For Linda Perkinson, the moment that 10 pin faded back into the pit was a moment she had been waiting on for 25 years.
“Oh my gosh, I was just so happy for him because I have been bowling with him a long time, and I have been waiting for him to do that,” Perkinson says. “I thought he was going to faint. When that 10 pin fell, he just stood there for a minute and then he turned around and grabbed me and hugged me. It was just fantastic, especially because of that leg. He has a rough time with it sometimes.”
But if that was all there was to this story, well, it just wouldn’t make sense. After all, this is Randy Hannah, and so there has to be something more to overcome, some additional adversity to give him the chance to prove to himself and everyone around him that life can only hold you down as much as you let it.
Hannah got that chance the night he’d nearly wrapped up another three games of league when, once again, tragedy struck.

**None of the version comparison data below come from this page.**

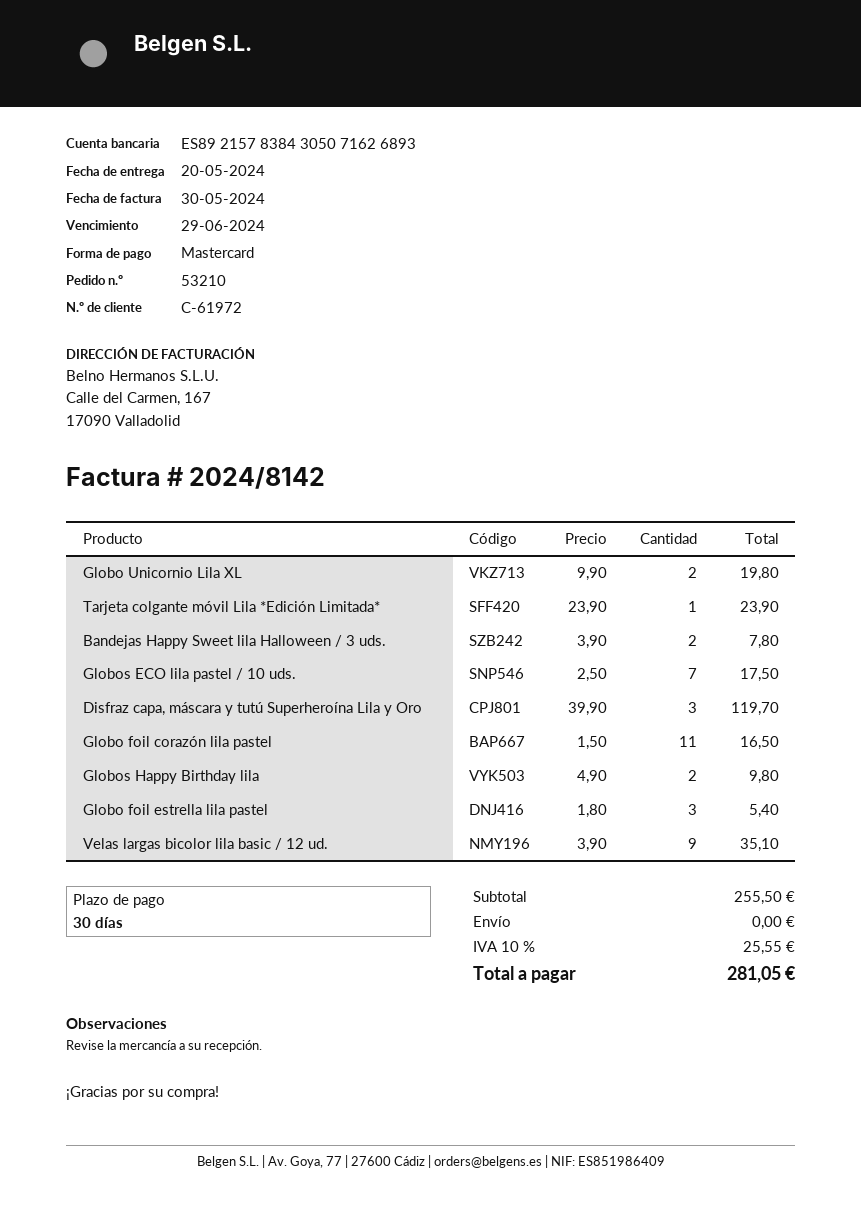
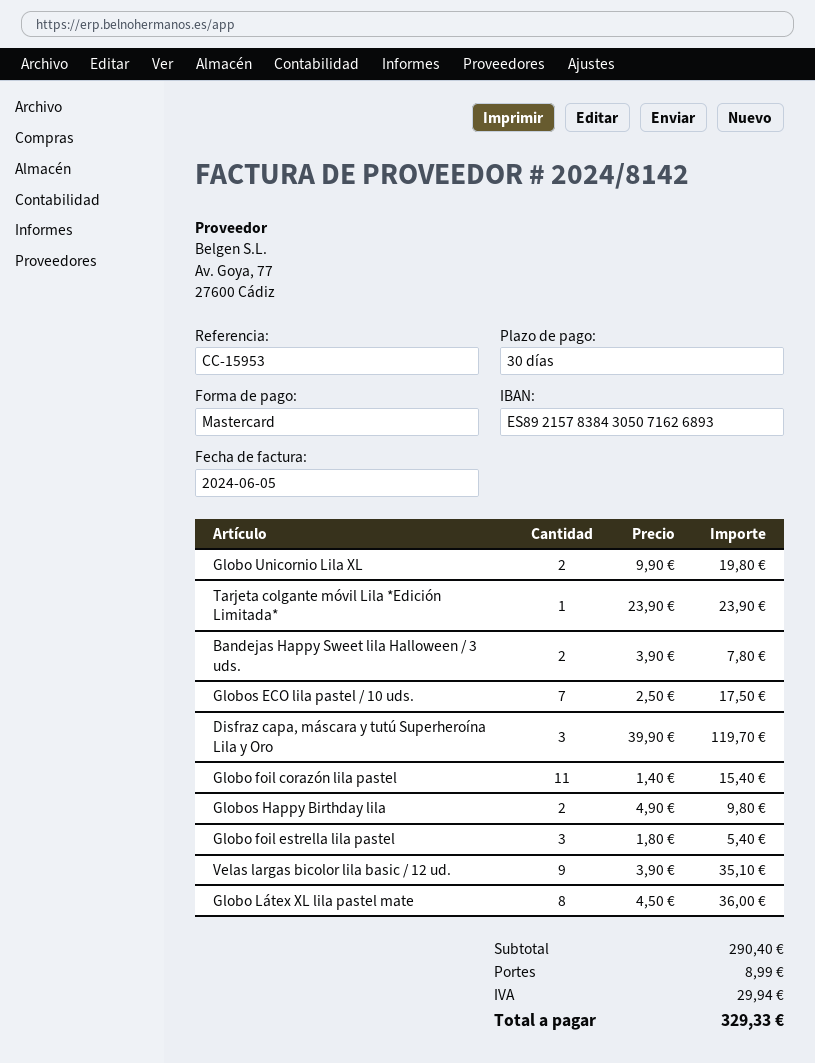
invoice date: 2024-05-30 -> 2024-06-05
Globo foil corazón lila pastel: 11 x 1.50 = 16.50 -> 11 x 1.40 = 15.40
Globo Látex XL lila pastel mate: none -> 8 x 4.50 = 36.00
subtotal: 255.50 -> 290.40
shipping: 0.00 -> 8.99
tax: 25.55 -> 29.94
total: 281.05 -> 329.33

“They had to carry me out one night because the prosthetic leg snapped while I was bowling,” Hannah explains. “It broke in the ninth frame of the last game, but I was able to get just enough pressure on it and stand right next to the ball return and throw the ball to finish up the 10th frame, and then they got my truck and pulled it up in front of the bowling alley, and I held onto their shoulders and they carried me out to the truck.”
So was that incident enough to persuade Hannah that maybe returning to the lanes on a prosthetic limb wasn’t such a great idea? Not a chance.

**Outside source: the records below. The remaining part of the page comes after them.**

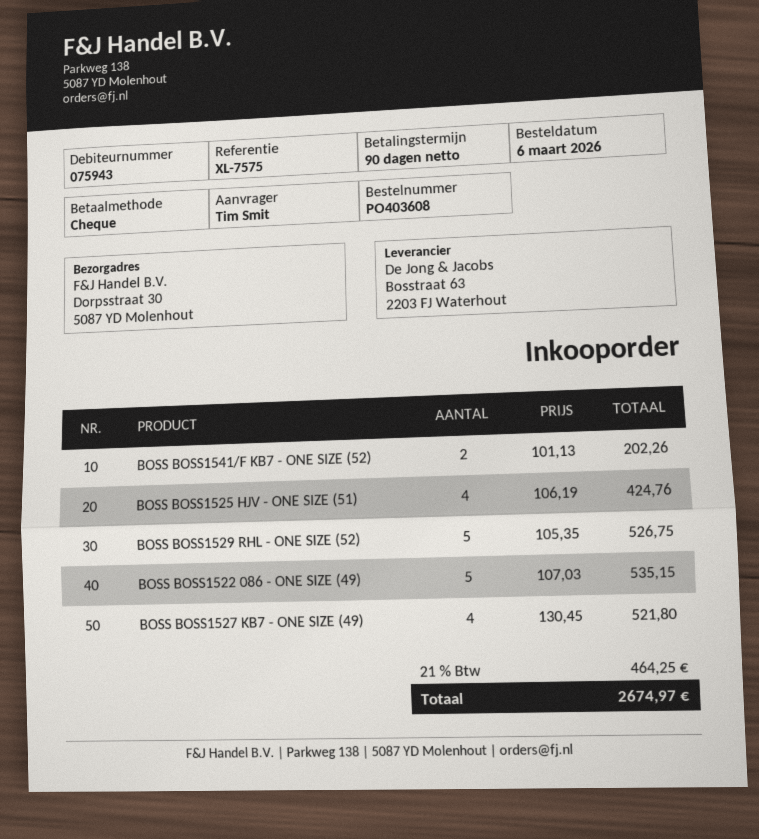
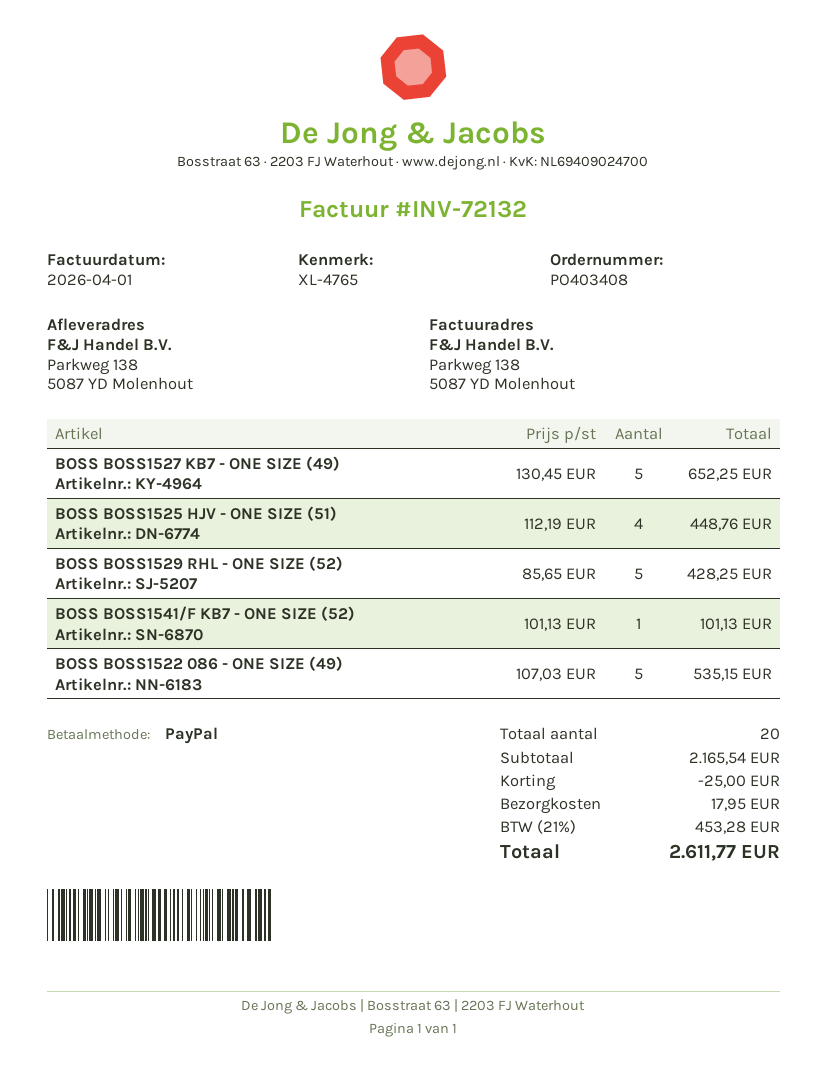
order number: PO403608 -> PO403408
reference: XL-7575 -> XL-4765
payment method: cheque -> PayPal
ship to: Dorpsstraat 30, 5087 YD Molenhout -> Parkweg 138, 5087 YD Molenhout
BOSS BOSS1541/F KB7 - ONE SIZE (52): 2 x 101.13 = 202.26 -> 1 x 101.13 = 101.13
BOSS BOSS1525 HJV - ONE SIZE (51): 4 x 106.19 = 424.76 -> 4 x 112.19 = 448.76
BOSS BOSS1529 RHL - ONE SIZE (52): 5 x 105.35 = 526.75 -> 5 x 85.65 = 428.25
BOSS BOSS1527 KB7 - ONE SIZE (49): 4 x 130.45 = 521.80 -> 5 x 130.45 = 652.25
discount: none -> 25.00
shipping: none -> 17.95
tax: 21% = 464.25 -> 21% = 453.28
total: 2674.97 -> 2611.77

“I thought ‘Man, this is tough.’ But they fixed my leg, made it a little stronger and a little better, and I was right back out there again.”

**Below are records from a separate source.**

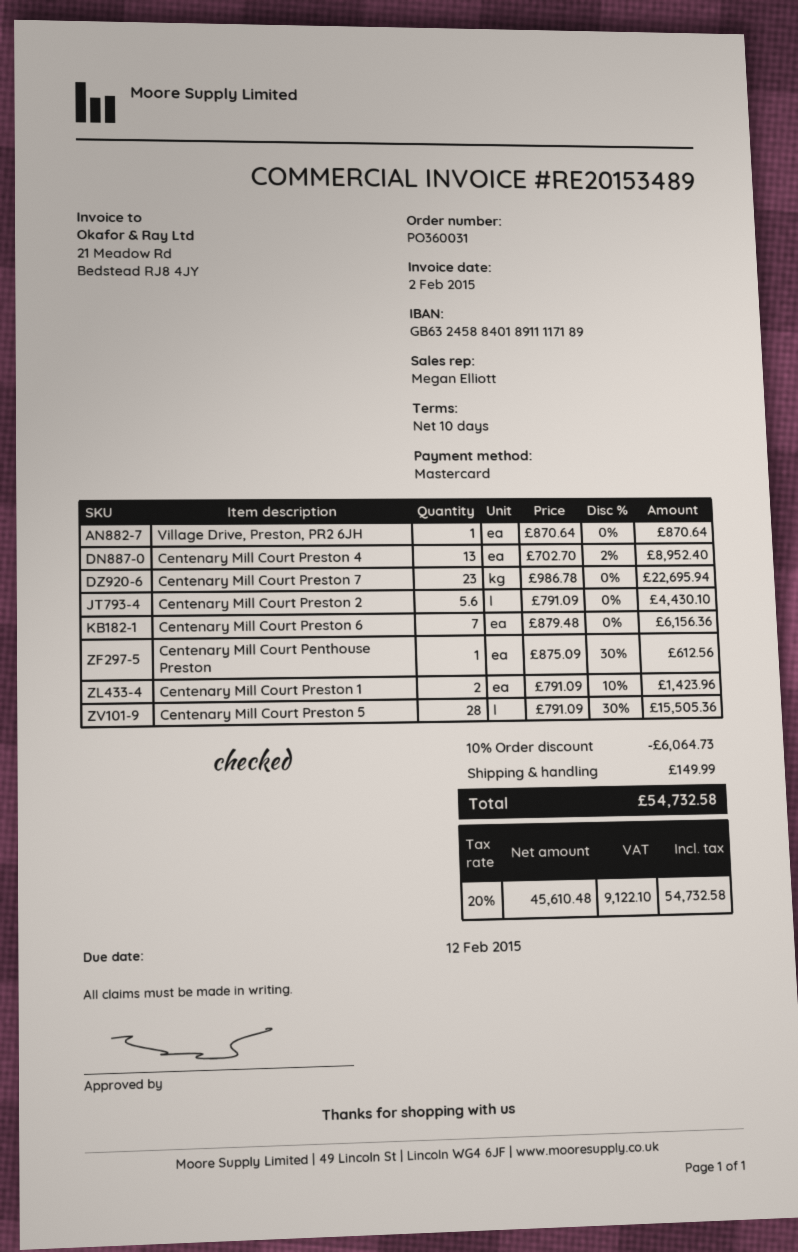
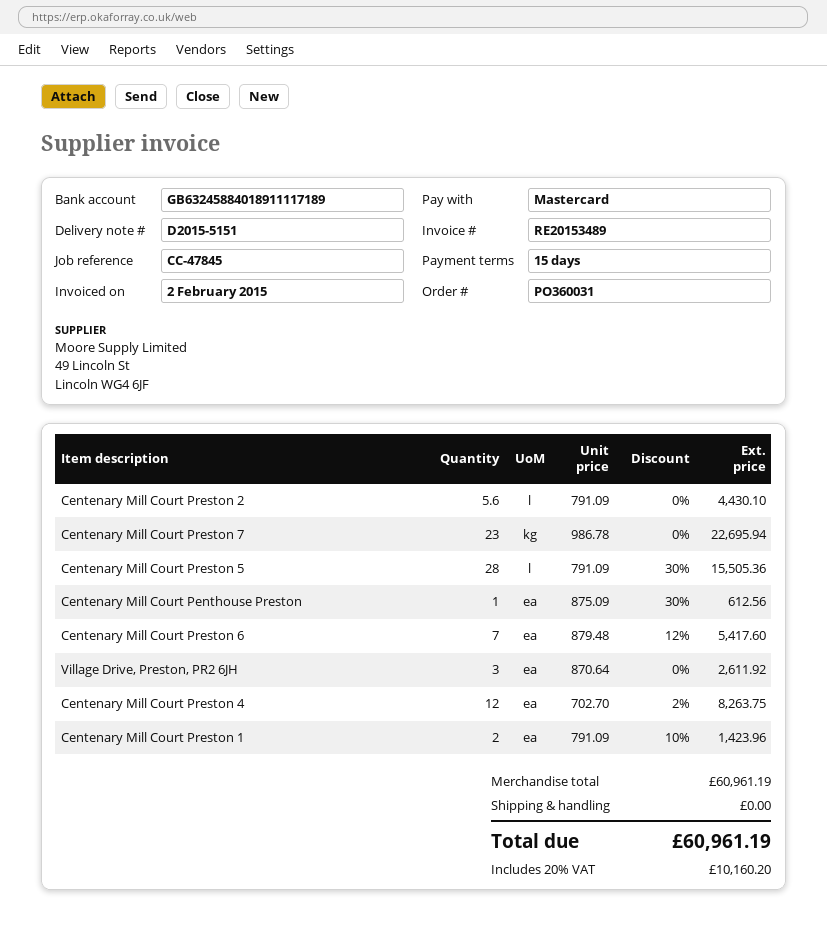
payment terms: 10 days -> 15 days
Village Drive, Preston, PR2 6JH: 1 x 870.64 = 870.64 -> 3 x 870.64 = 2611.92
Centenary Mill Court Preston 4: 13 x 702.70 - 2% = 8952.40 -> 12 x 702.70 - 2% = 8263.75
Centenary Mill Court Preston 6: 7 x 879.48 = 6156.36 -> 7 x 879.48 - 12% = 5417.60
discount: 10% = 6064.73 -> none
shipping: 149.99 -> 0.00
tax: 20% = 9122.10 -> 20% = 10160.20
total: 54732.58 -> 60961.19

Today, Hannah bowls three nights a week, to say nothing of the tournaments he travels to on the side. You can still find him out on the golf course now and then, and he does just as much hunting and fishing as he pleases. And if the youth bowlers he coaches every Saturday morning ever think they’ve got a reason to be frustrated, Hannah knows just the right remedy for that.
“If the kids throw a tantrum he says ‘Here, kick my leg. It won’t hurt,’” Adrienne Hughes says through her laughter.
Those kids have a name for the leg that Hannah invites them to kick when a bad break makes them mad.
“They call it my robot leg,” Hannah chuckles. “The little ones, that’s how they look at it. I think it’s good for them to see it because it gives them a different perspective on people with prosthetic limbs. They see me bowl and throw strikes and they think of it as just natural.”
“He uses it not as a crutch but as a learning tool,” Hughes explains. “He tells the kids ‘Here, look what I can do. And you have two legs!’ He is just very positive about it, and his bowling is just terrific.”
But beyond the children he coaches and the adults he pulls out of self-pity, the two people he inspires the most are his own son and daughter.
“I look up to him, and my older brother looks up to him,” says Hannah’s daughter Sarah, who is so moved by her father’s experience that she intends to major in science and go on to work in the field of prosthetics and orthotics herself. “I just want to help people with prosthetic limbs and show them that they can do anything, just like my dad. He really does do everything. He doesn’t let it hold him back at all. It’s an amazing story.”